Whale watching from Saturna Island, BC. Photo © Andrée Fredette

Whale Watching?

Every spring, the cycle of whale watching begins anew in the waters around this island. I say cycle, but I could also use the word circus to describe what goes on.

Humpback whales, surrounded. Photo © Andrée Fredette

Over the past few weeks, humpback whales have been going back and forth in Boundary Pass, south of Saturna.

In the photo above, taken May 30 at around 2 p.m., there are two humpback whales (you can spot the back hump of one of them, on the left, close to the big boat). The whales are outnumbered, to say the least…

Whale watchers near Saturna Island, May 30, 2015, 2 pm. Photo © Andrée Fredette

Because there are only two humpback whales instead of a pod of orcas, the numerous boats jockey for position, so that their customers get a good view and/or picture of the whales. The boats are supposed to keep their distance, and not interfere with the path of the animals.

Below is the graphic I got from the Pacific Whale Watching Association (PWWA), illustrating the standards they are supposed to observe. Note that on the Canadian side, we are much more lax than the Americans: boats only have to stay 100 yards away from the whales, instead of 200 yards in US waters.

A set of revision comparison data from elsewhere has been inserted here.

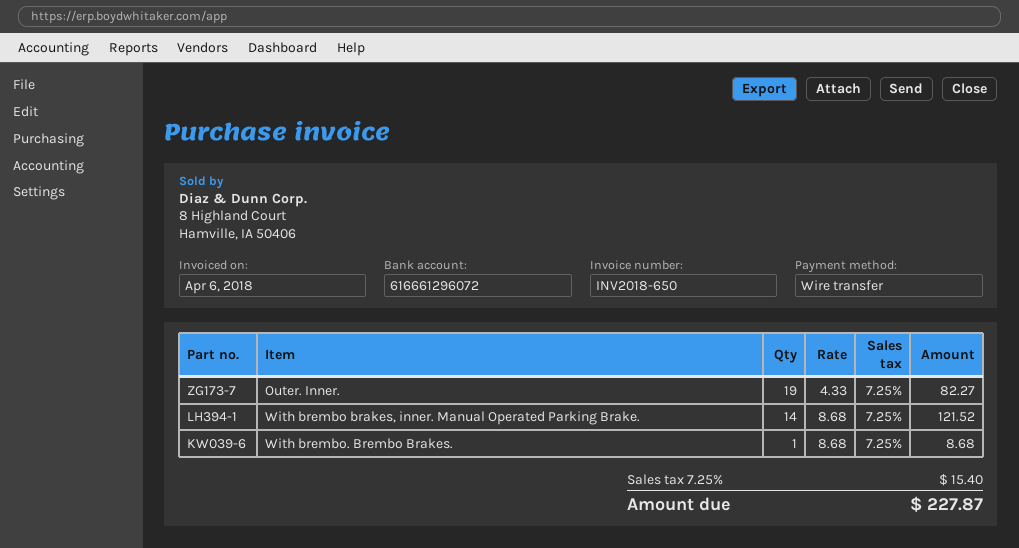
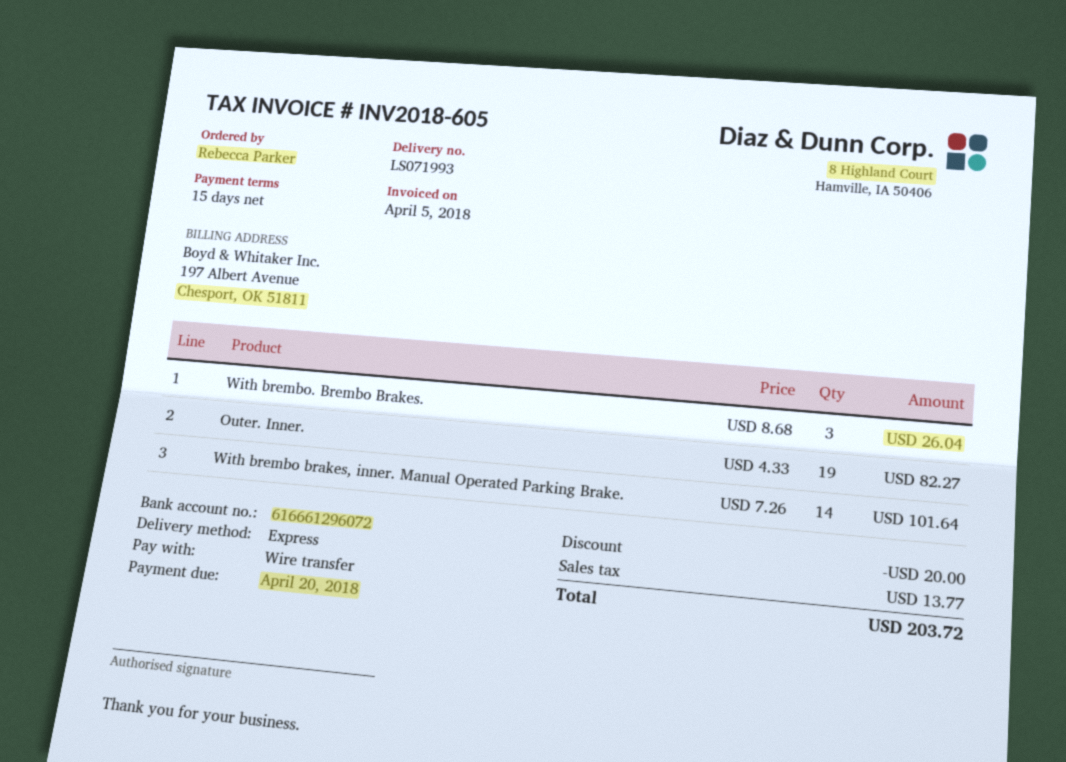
invoice number: INV2018-650 -> INV2018-605
invoice date: 2018-04-06 -> 2018-04-05
With brembo brakes, inner. Manual Operated Parking Brake.: 14 x 8.68 = 121.52 -> 14 x 7.26 = 101.64
With brembo. Brembo Brakes.: 1 x 8.68 = 8.68 -> 3 x 8.68 = 26.04
discount: none -> 20.00
tax: 15.40 -> 13.77
total: 227.87 -> 203.72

Pacific Whale Watching Association (PWWA) graphic re. standards

On its guidelines page, the PWWA piously offers the following information:

“The development of these Best Practices (guidelines) have given guests from around the world the ability to learn about wildlife through observation while creating minimal to no impact to the animals. The industry, government and non-governmental organization conservation management model employed in these waters (and initiated by PWWA) is one of the most comprehensive self-management conservation frameworks in the world. It has been proven to be one of the most utilized conservation tools wherever charistmatic, protected megafauna are viewed, and has been presented at the Conference of the North American Committee for Environmental Cooperation (NACEC) attended by the United States, Canada and Mexico.”

Much too close to humpback whales. Photo © Andrée Fredette

“…Minimal to no impact to the animals… Comprehensive self-management?…I beg to differ. The white boat above was constantly trying very hard to stay within the 100 yard margin. Captain got a big tip?

Explorathor whale-watching boat too close to humpback whales, and almost blocking their path. Photo © Andrée Fredette

And one of the Explorathors from Vancouver, above, is idling in the path of the whales, on purpose. Another no-no.

Whale watcher too close, boat ID Explorathor II. Photo © Andrée Fredette

Here are the boats in question. Above, Explorathor II. Below, Explorathor Express.

Whale Watchers too close, boat ID Explorathor Express. Photo  © Andrée Fredette

ID number for the white boat, which was otherwise unidentified: C19967BC.

Whale watchers too close, boat ID C19967BC. Photo  © Andrée Fredette

Tourism is a good thing. Educating the public about wildlife in an engaging and exciting manner is also a good thing. But you also have to treat the object of your interest with respect. Stick to the guidelines.

What exactly is too much of a good thing? How many boats should be allowed to surround two whales, and for how long?